Help with Reader's Digest article?
 
Hi,
So I'm not an airline pilot, but I was hoping you guys could help with something. I'm a writer for Reader's Digest, and I’ve been assigned to do an article called “50 things your pilot won’t tell you.” The article will essentially be a list of things that people ought to know or will find interesting about air travel and pilots: your advice to passengers, the truth about cabin air and autopilot, dispelling the myths people believe about pilots and air travel, the real conditions pilots work under, whether we should be worried when there’s turbulence, etc.

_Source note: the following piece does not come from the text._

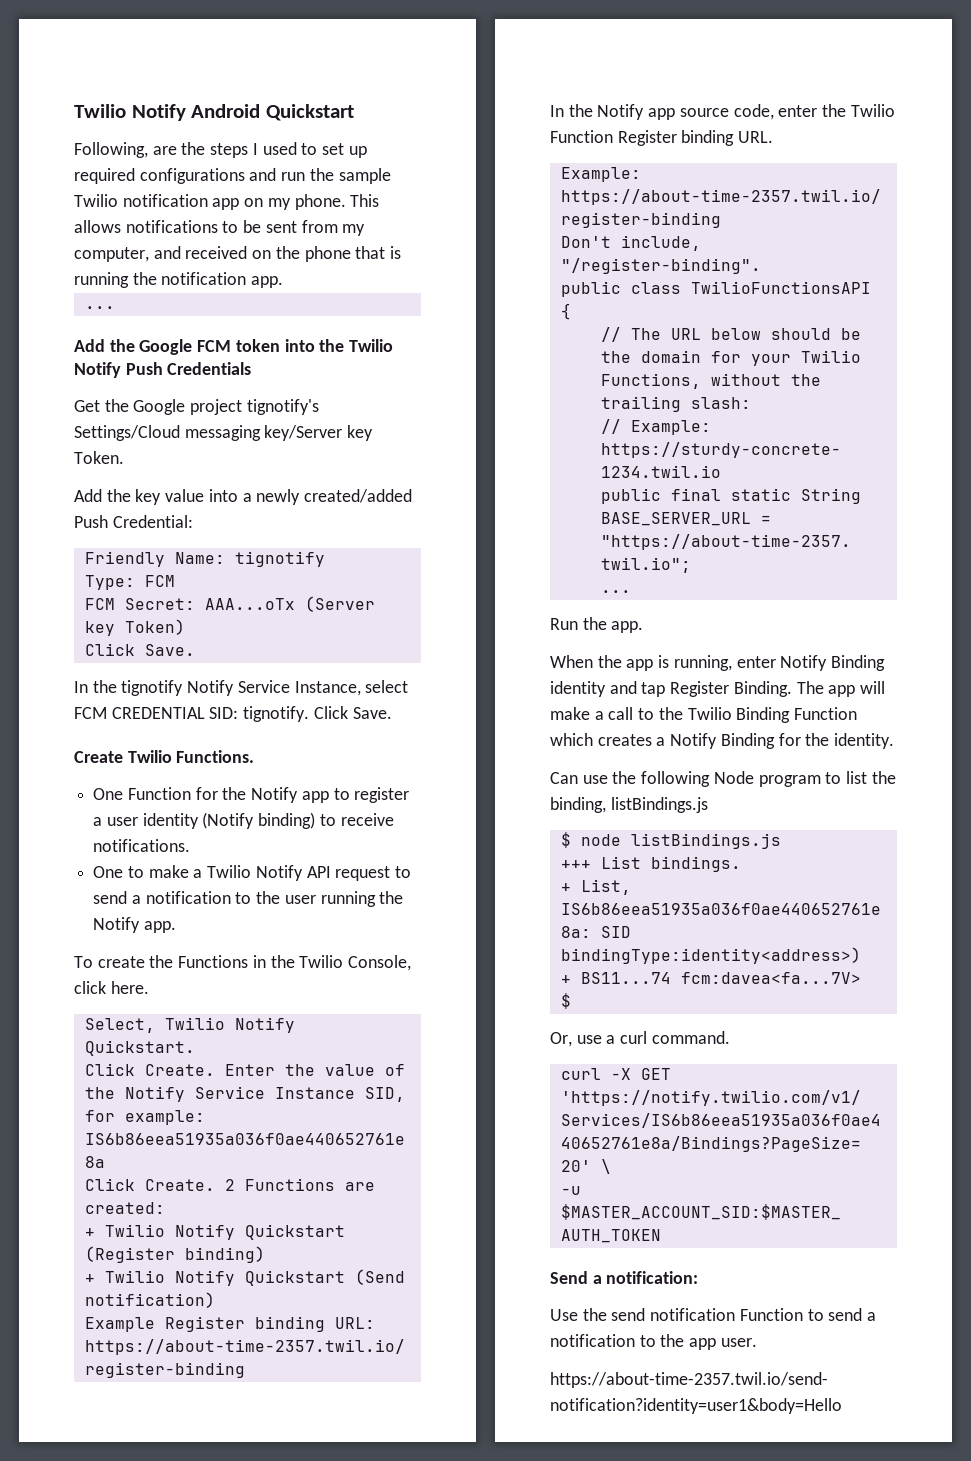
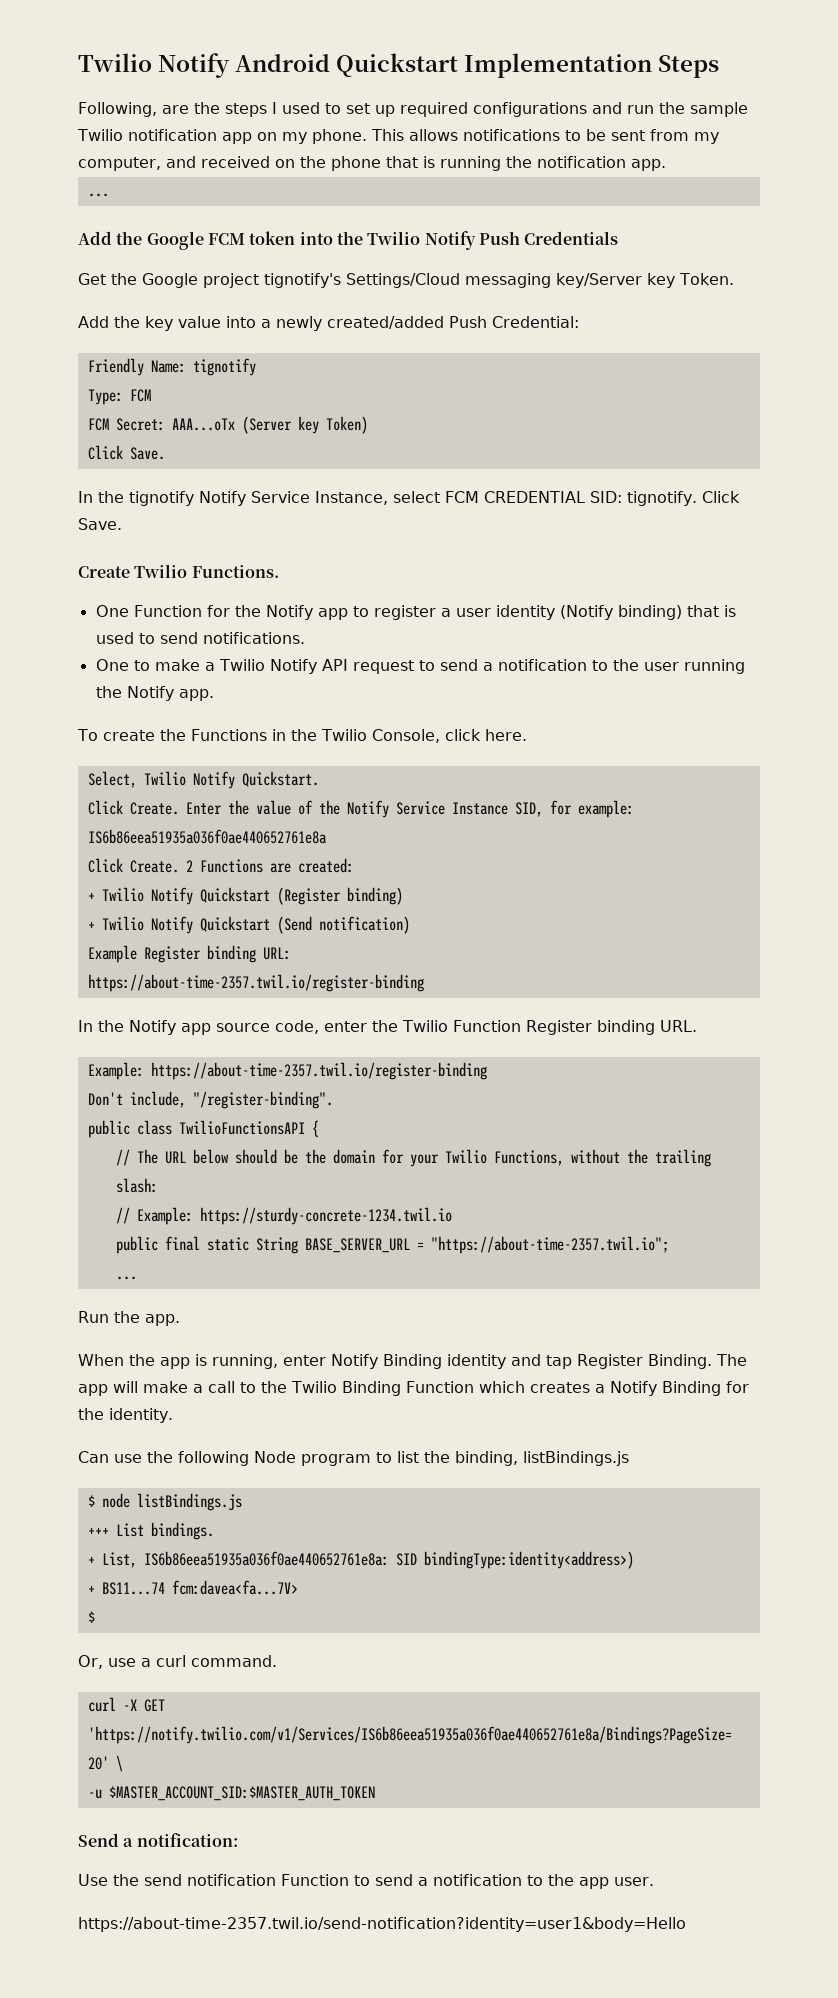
- Twilio Notify Android Quickstart
+ Twilio Notify Android Quickstart Implementation Steps
- One Function for the Notify app to register a user identity (Notify binding) to receive notifications.
+ One Function for the Notify app to register a user identity (Notify binding) that is used to send notifications.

So, this is your chance: what do you wish people knew? The magazine is asking me to talk to at least a dozen pilots. I would not need to use your name. (In other words, you can be anonymous.) The story is due Friday!

Thanks so much! -- Michelle Crouch, freelance writer

FlyJSH 07-27-2010 08:54 PM

1. When you buy a ticket for a one hour flight, the two pilots together get less than $2 of your fare.

2. Your round trip ticket to London works out to about 10 cents per mile. The cab ride to the airport costs at least TWO DOLLARS per mile.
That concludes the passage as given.